The copy must run from the first line of the entries below through the line containing "[246,336,326,351] asset 1.2", restated word for word, with pictures left out.
[Available records — start]
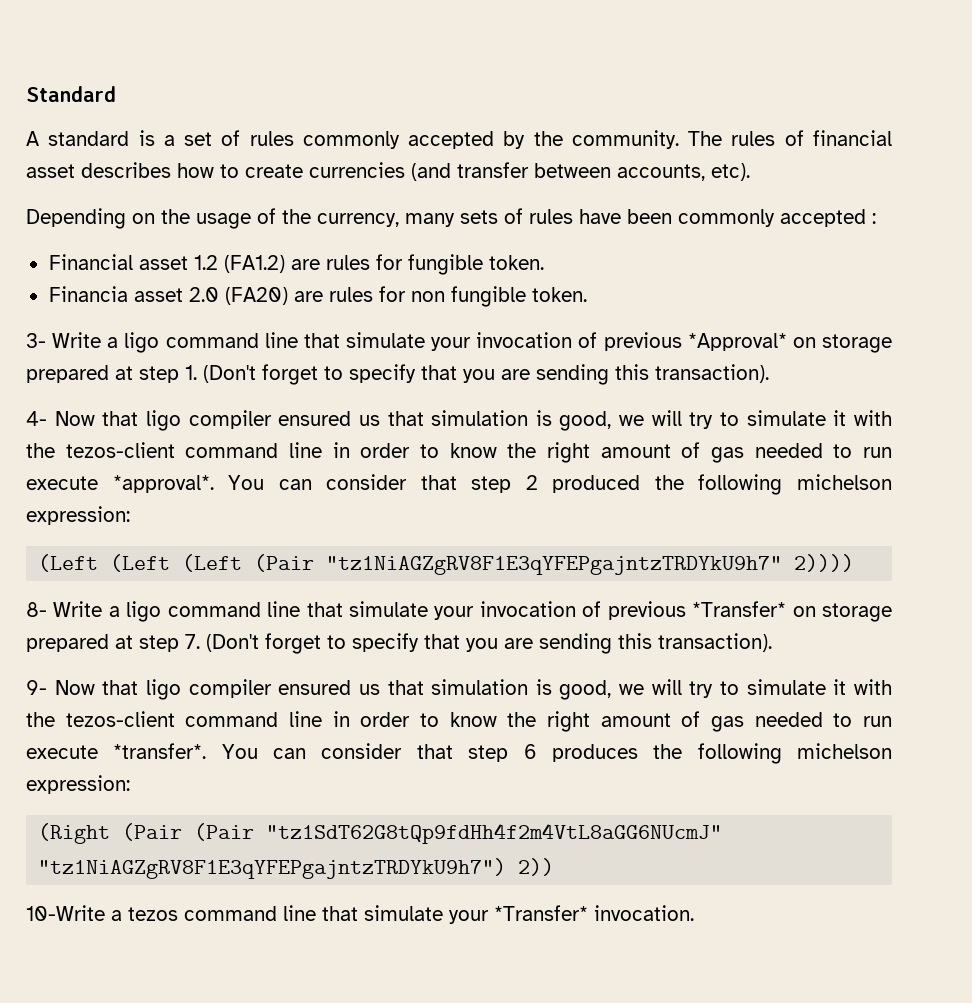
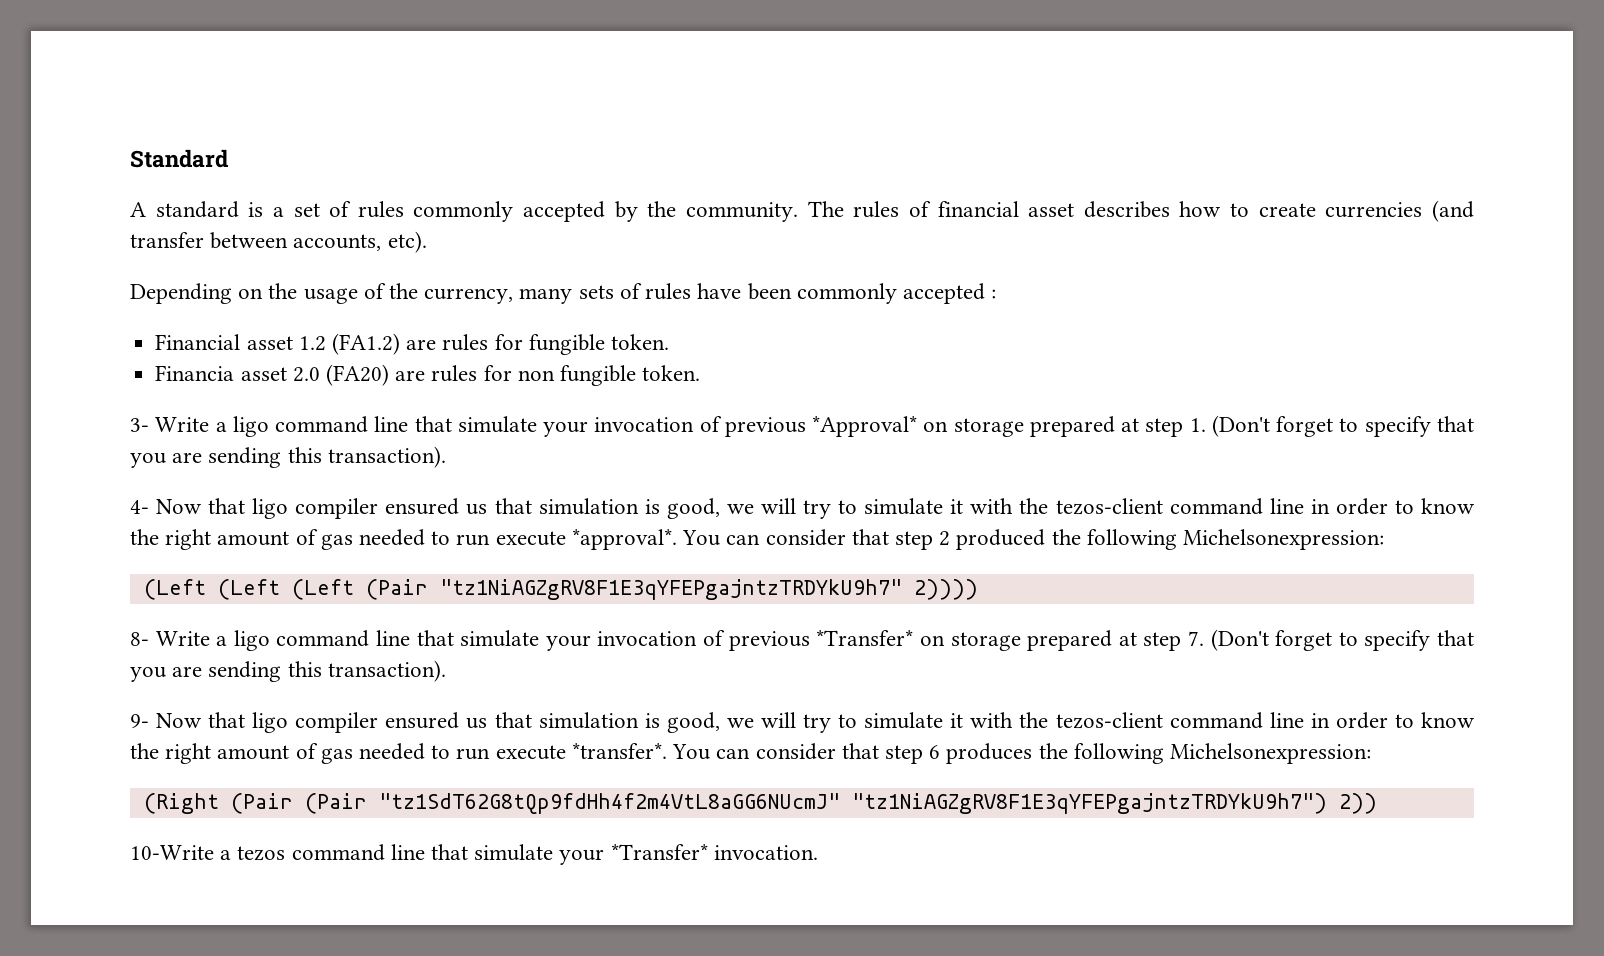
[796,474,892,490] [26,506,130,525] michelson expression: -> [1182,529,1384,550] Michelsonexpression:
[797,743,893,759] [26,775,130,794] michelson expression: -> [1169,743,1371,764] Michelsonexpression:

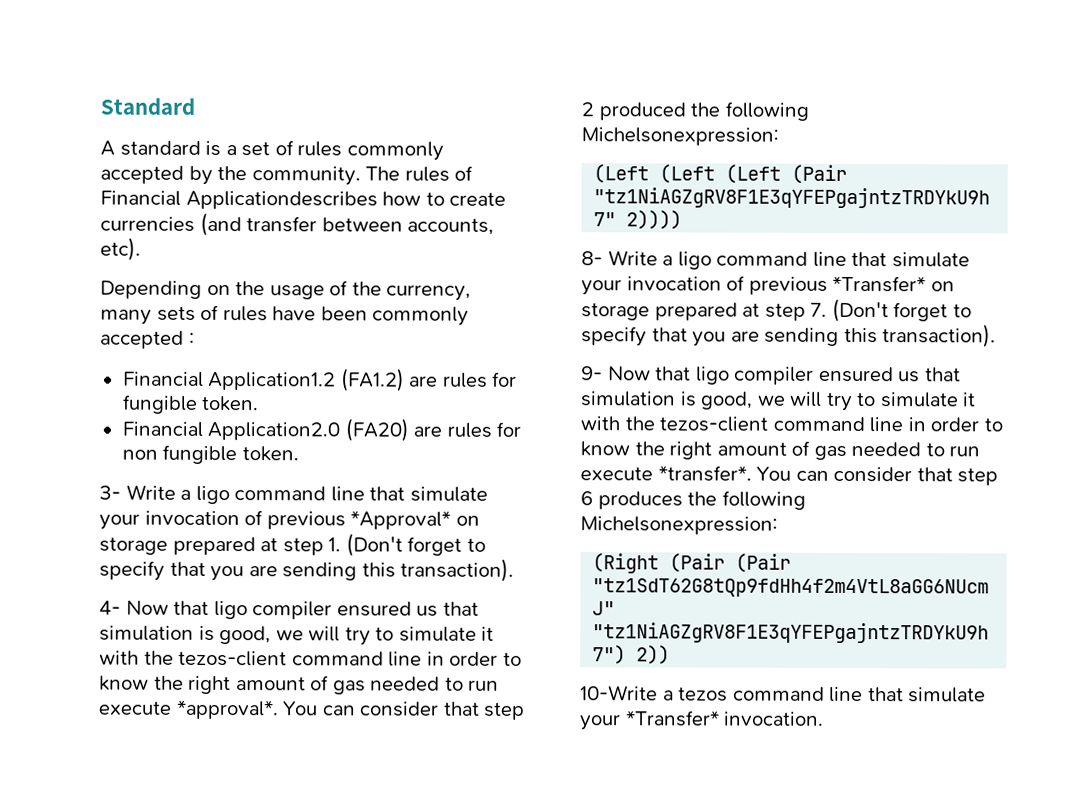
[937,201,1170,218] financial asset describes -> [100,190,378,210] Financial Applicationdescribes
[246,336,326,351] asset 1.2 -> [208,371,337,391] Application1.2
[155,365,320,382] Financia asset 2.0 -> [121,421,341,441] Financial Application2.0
[Available records — finish]
Exercise response:
[796,474,892,490] [26,506,130,525] michelson expression: -> [1182,529,1384,550] Michelsonexpression:
[797,743,893,759] [26,775,130,794] michelson expression: -> [1169,743,1371,764] Michelsonexpression:

[937,201,1170,218] financial asset describes -> [100,190,378,210] Financial Applicationdescribes
[246,336,326,351] asset 1.2 -> [208,371,337,391] Application1.2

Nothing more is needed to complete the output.